Western Ave. Viaduct Meeting Tonight: "Tear Down This Wall!"

by crandell | 07/28/2009

The City is apparently mulling over the idea of tearing down the elevated-freeway-esque Western Ave. viaduct (Tribune story). There's a public meeting about this tonight. If you can make it to the meeting, please let us know what happened by posting in the comments section or posting your own blog entry about it for those of us who can't attend.

WESTERN AVENUE IMPROVEMENT PROJECT

The Chicago Department of Transportation will be hosting a Public Meeting to introduce the Western Avenue Viaduct Study and encourage input from the community during the initial study phase. The meeting will take place on Tuesday, July 28, 2009 at 7:00pm at the DeVry University Chicago Campus (3300 N. Campbell Avenue, Room 200).

www.flores1stward.com

Tearing down the viaduct would be a wise move on the city's part.
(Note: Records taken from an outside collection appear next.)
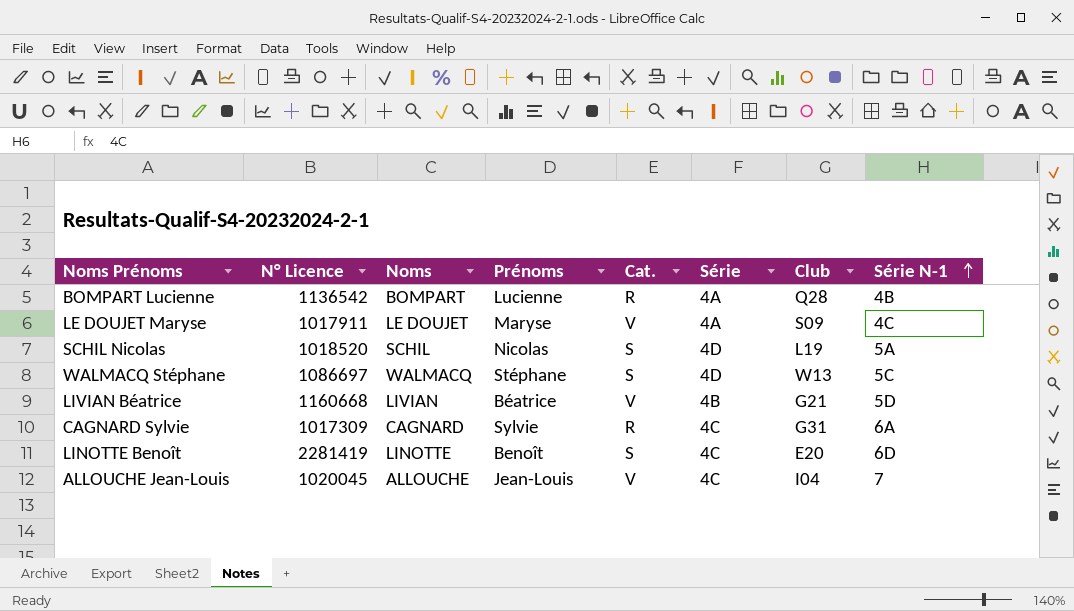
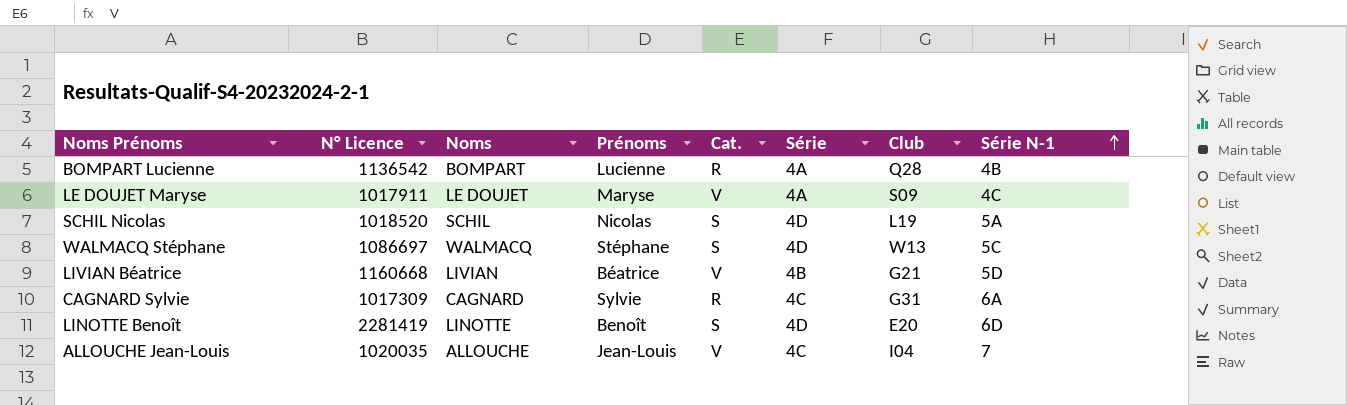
LINOTTE Benoît | Série: 4C -> 4D
ALLOUCHE Jean-Louis | N° Licence: 1020045 -> 1020035

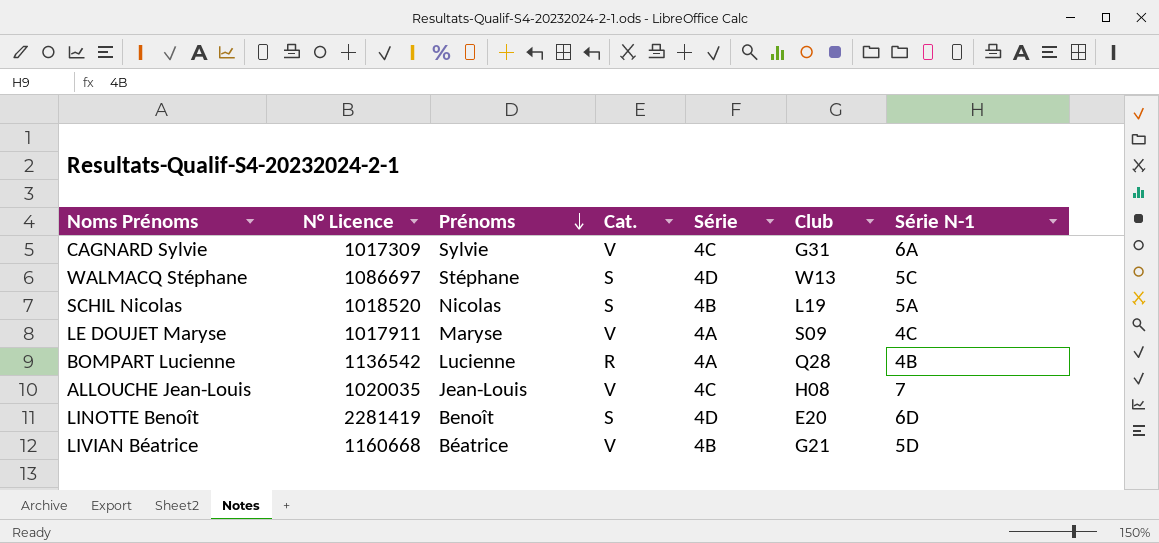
row order: Série N-1 ascending -> Prénoms descending
column Noms | position: 3 -> none
CAGNARD Sylvie | Cat.: R -> V
SCHIL Nicolas | Série: 4D -> 4B
ALLOUCHE Jean-Louis | Club: I04 -> H08

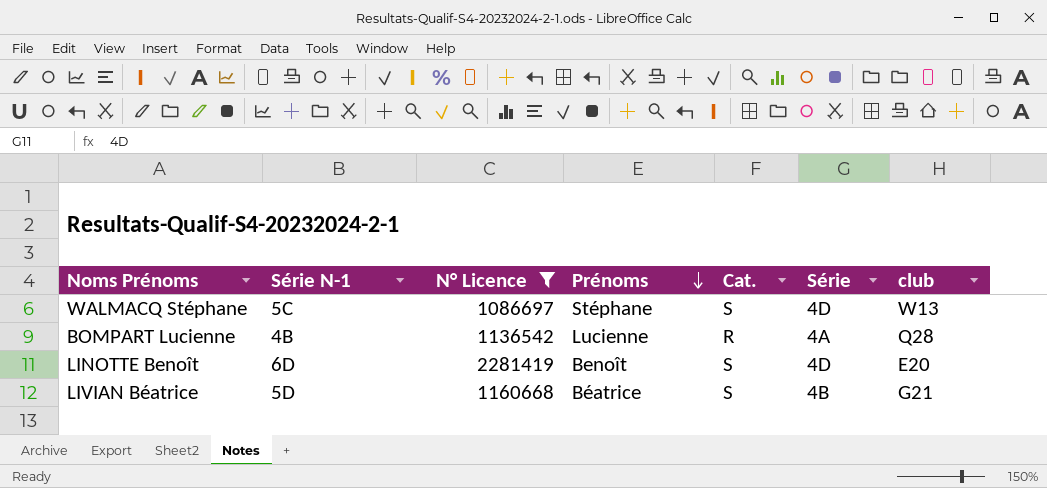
filter: none -> N° Licence >= 1086697
column Série N-1 | position: 7 -> 2
column name: Club -> club
LIVIAN Béatrice | Cat.: V -> S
Not only would it make our streets more livable, but elevated streets like this are a cash drain and eventually require an overly-expensive major overhaul or reconstruction. There is no reason to have an over-engineered elevated street like this in the city. Other six-corners intersections in the city work just fine. Tear it down and make the avenue welcoming again to all street users instead of just to drivers who want to fly through the neighborhood at high speeds.

These kinds of roads also degrade the surrounding blocks and often disconnect the neighborhood, instead of serving to connect, as streets are intended to do. The viaduct is similar in many ways to the elevated urban freeways that my place of employment is seeking to tear down: http://www.cnu.org/highways .


They should replace with a

They should replace with a giant bridge that will span both Belmont and the Chicago river... a beautiful cable bridge that will server as a Chciago and North Side landmark vs. an eye soar. I actually love the city view when driving on this elevated portion of Western... Keep it but make it sexy!

Anon -- Do you really think

Anon -- Do you really think our public spaces should be designed around the desires of *drivers* to have a nice view? I would hate to see what the street where you live would look like if it were designed in this way. Cities should be built around people first, not cars. And our neighborhoods should meet the needs of people living there first, not people driving through. Suburban sprawl is built first around the needs of cars if that's what you're looking for.